» **DESCRIPTION OF THE TASK**:
Each line below that holds the word "threading" counts toward the answer; reply with the total number only.

» **SUPPLIED ENTRIES**:
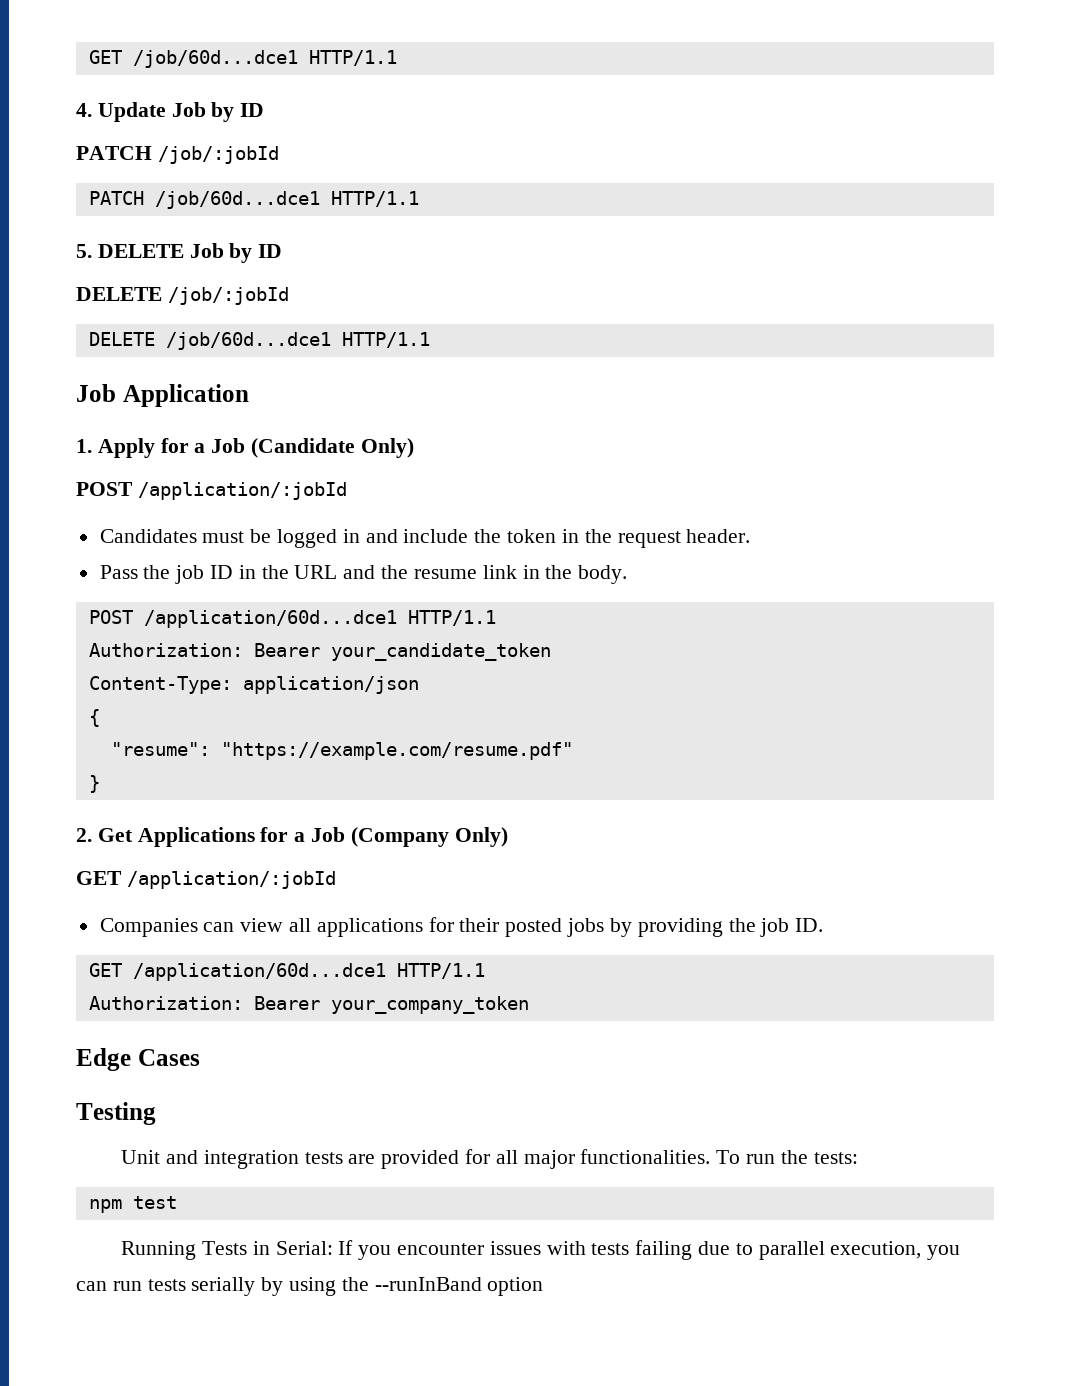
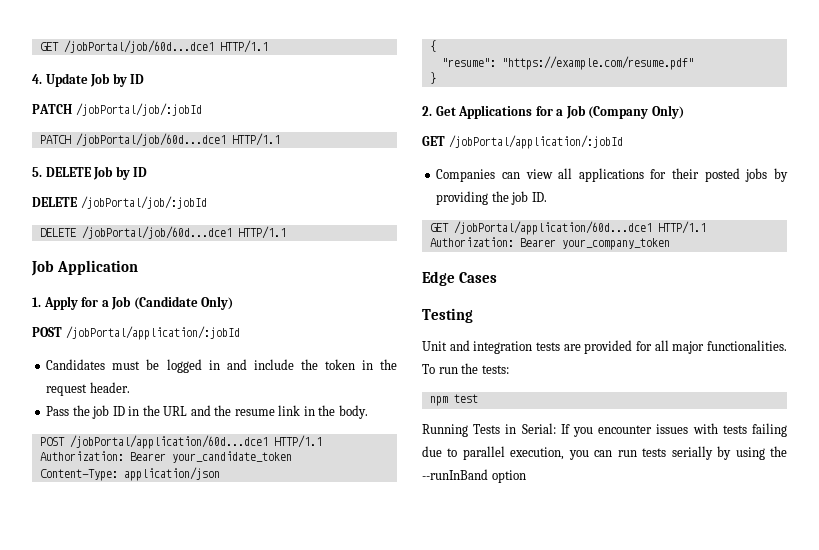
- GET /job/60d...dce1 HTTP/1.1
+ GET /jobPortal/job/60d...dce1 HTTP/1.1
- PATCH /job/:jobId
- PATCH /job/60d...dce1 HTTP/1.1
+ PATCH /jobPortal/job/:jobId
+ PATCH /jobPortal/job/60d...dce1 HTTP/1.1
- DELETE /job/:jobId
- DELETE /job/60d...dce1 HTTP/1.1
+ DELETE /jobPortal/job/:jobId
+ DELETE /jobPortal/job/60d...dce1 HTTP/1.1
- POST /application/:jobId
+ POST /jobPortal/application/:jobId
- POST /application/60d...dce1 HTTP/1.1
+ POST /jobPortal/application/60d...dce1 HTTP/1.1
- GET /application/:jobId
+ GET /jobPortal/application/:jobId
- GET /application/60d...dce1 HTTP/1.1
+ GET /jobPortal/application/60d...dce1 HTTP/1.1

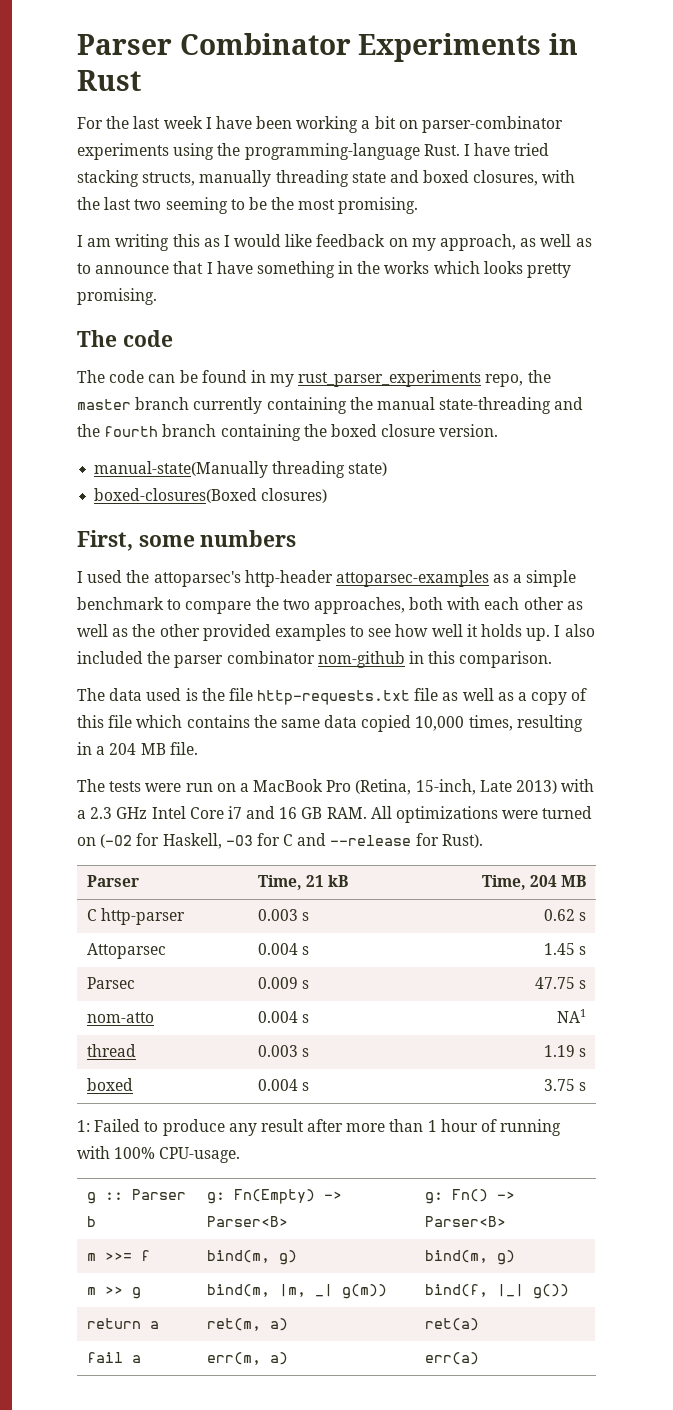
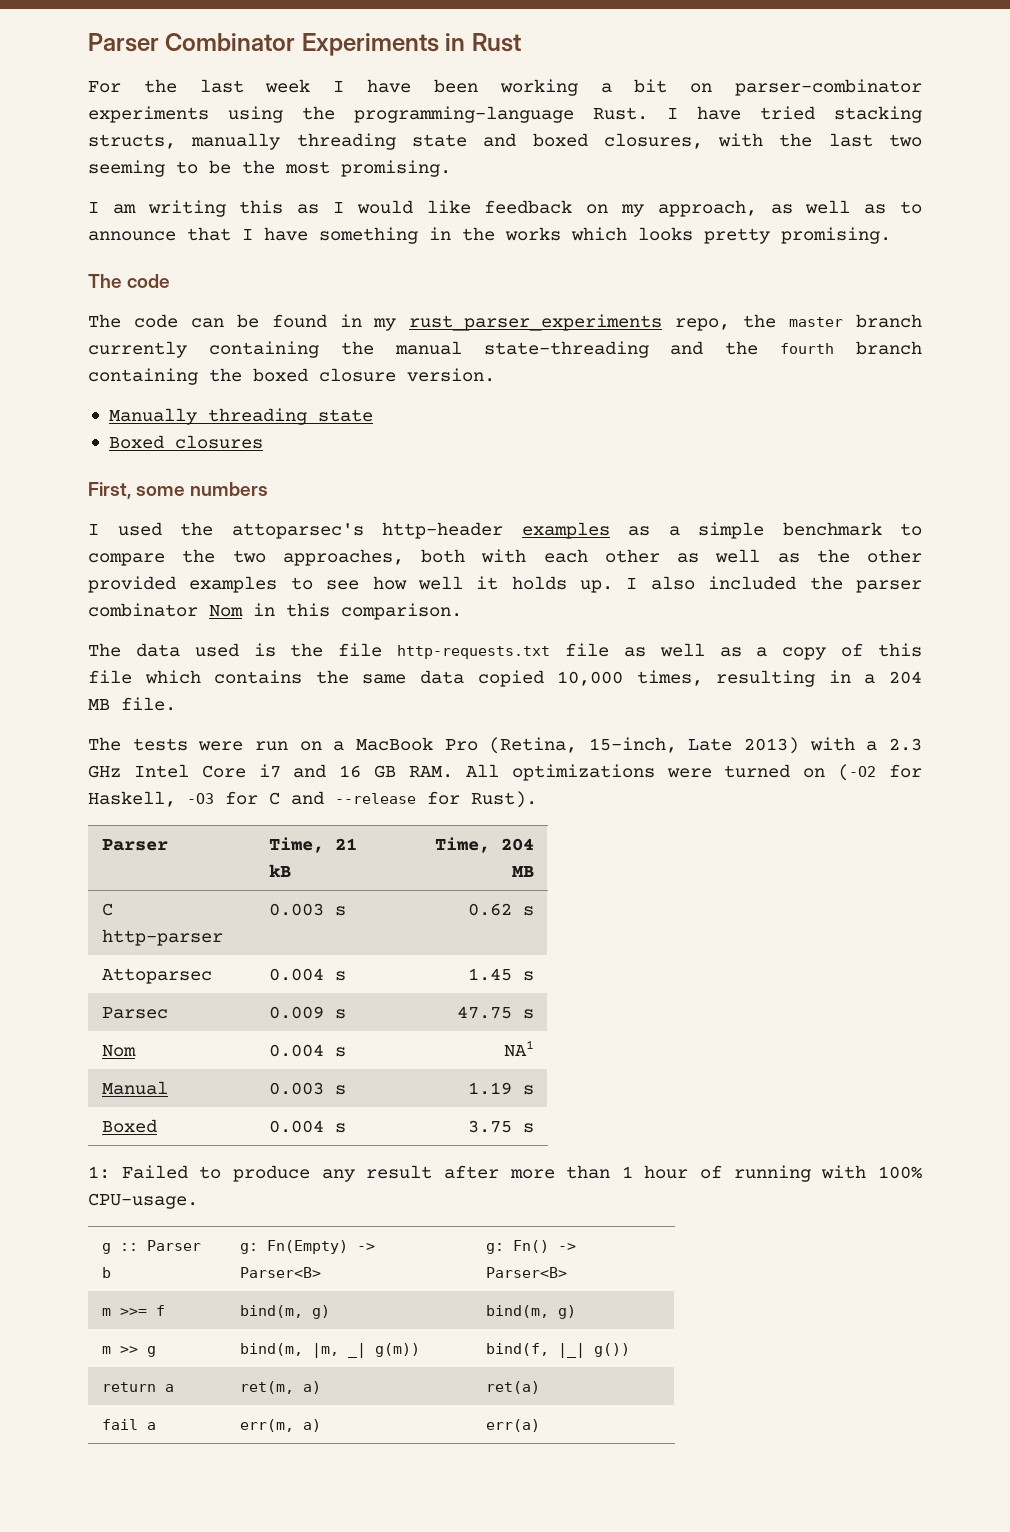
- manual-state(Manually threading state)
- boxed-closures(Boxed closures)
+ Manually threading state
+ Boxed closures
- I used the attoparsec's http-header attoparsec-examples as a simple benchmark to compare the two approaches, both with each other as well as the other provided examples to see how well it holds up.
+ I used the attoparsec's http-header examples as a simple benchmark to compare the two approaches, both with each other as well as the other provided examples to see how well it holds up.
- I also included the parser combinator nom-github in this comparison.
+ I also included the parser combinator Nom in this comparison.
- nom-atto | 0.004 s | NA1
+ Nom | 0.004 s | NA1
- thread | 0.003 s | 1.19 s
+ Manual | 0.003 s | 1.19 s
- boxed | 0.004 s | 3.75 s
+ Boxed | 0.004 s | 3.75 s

» **RESPONSE TO THIS TASK**:
2